**Work order**
Exact copy, pictures omitted: the line holding "background: #fff;" and every line after it down to the end of the entries.

Saved data entries
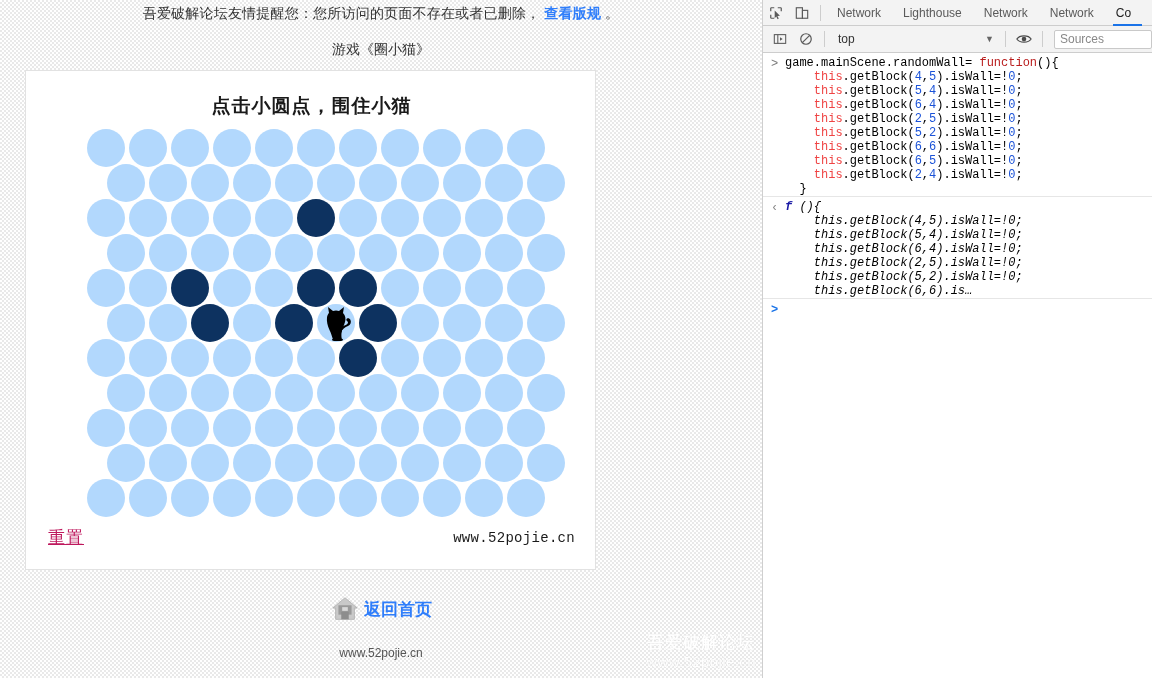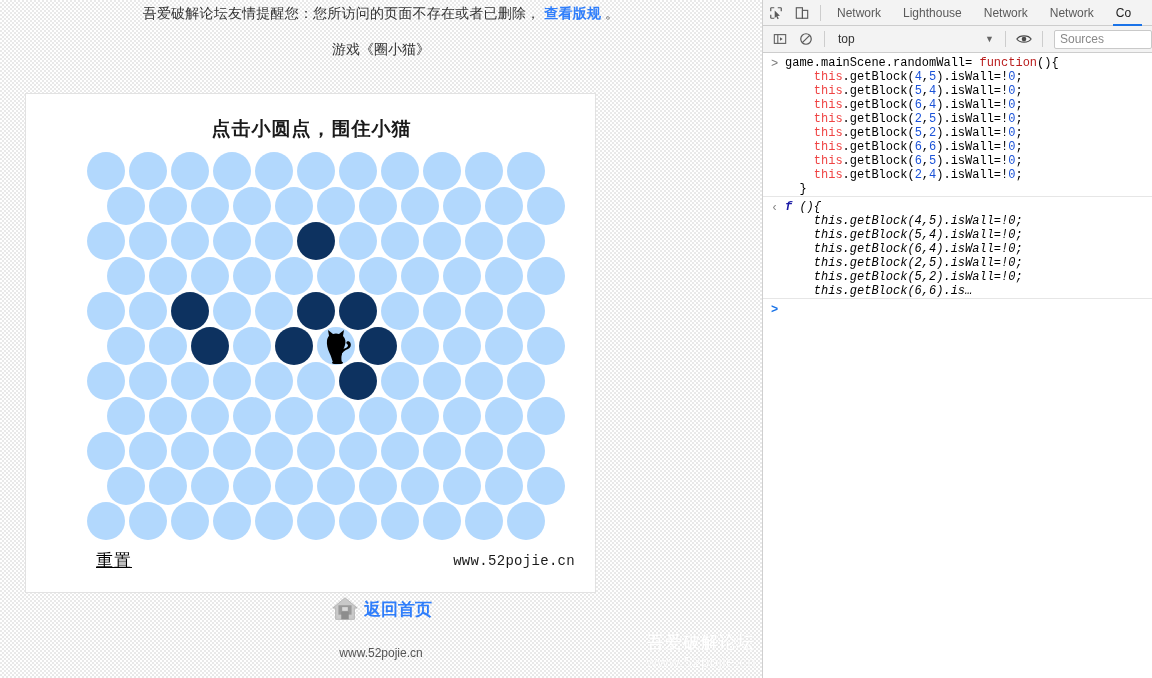--- a/index.html
+++ b/index.html
@@ -50,7 +50,7 @@
 
   .card {
     position: absolute;
-    left: 25px; top: 93px;
+    left: 25px; top: 70px;
     width: 571px; height: 500px;
     background: #fff;
     border: 1px solid #e2e2e2;

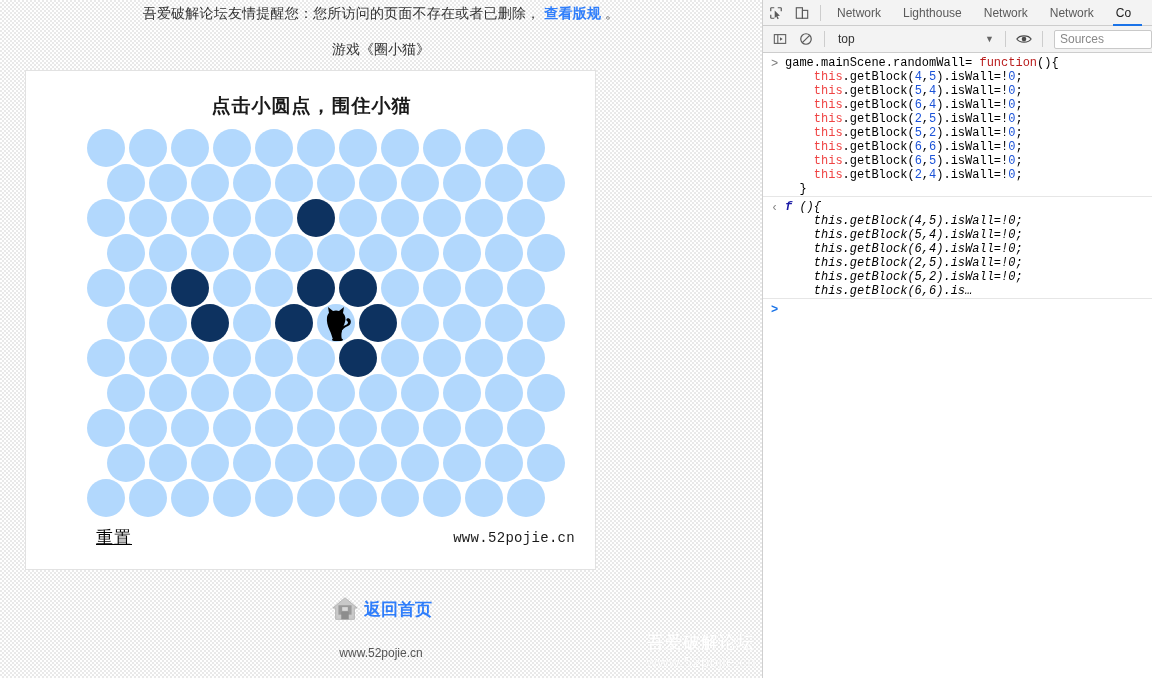--- a/index.html
+++ b/index.html
@@ -89,12 +89,11 @@
     position: absolute;
     left: 22px; top: 455px;
     font-size: 17px;
-    color: #000000;
+    color: #be185d;
     text-decoration: underline;
     font-weight: normal;
     letter-spacing: 1px;
     cursor: pointer;
-    margin-left: 48px;
   }
 
   .card-url {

**Response area**
     background: #fff;
     border: 1px solid #e2e2e2;

--- a/index.html
+++ b/index.html
@@ -89,12 +89,11 @@
     position: absolute;
     left: 22px; top: 455px;
     font-size: 17px;
-    color: #000000;
+    color: #be185d;
     text-decoration: underline;
     font-weight: normal;
     letter-spacing: 1px;
     cursor: pointer;
-    margin-left: 48px;
   }
 
   .card-url {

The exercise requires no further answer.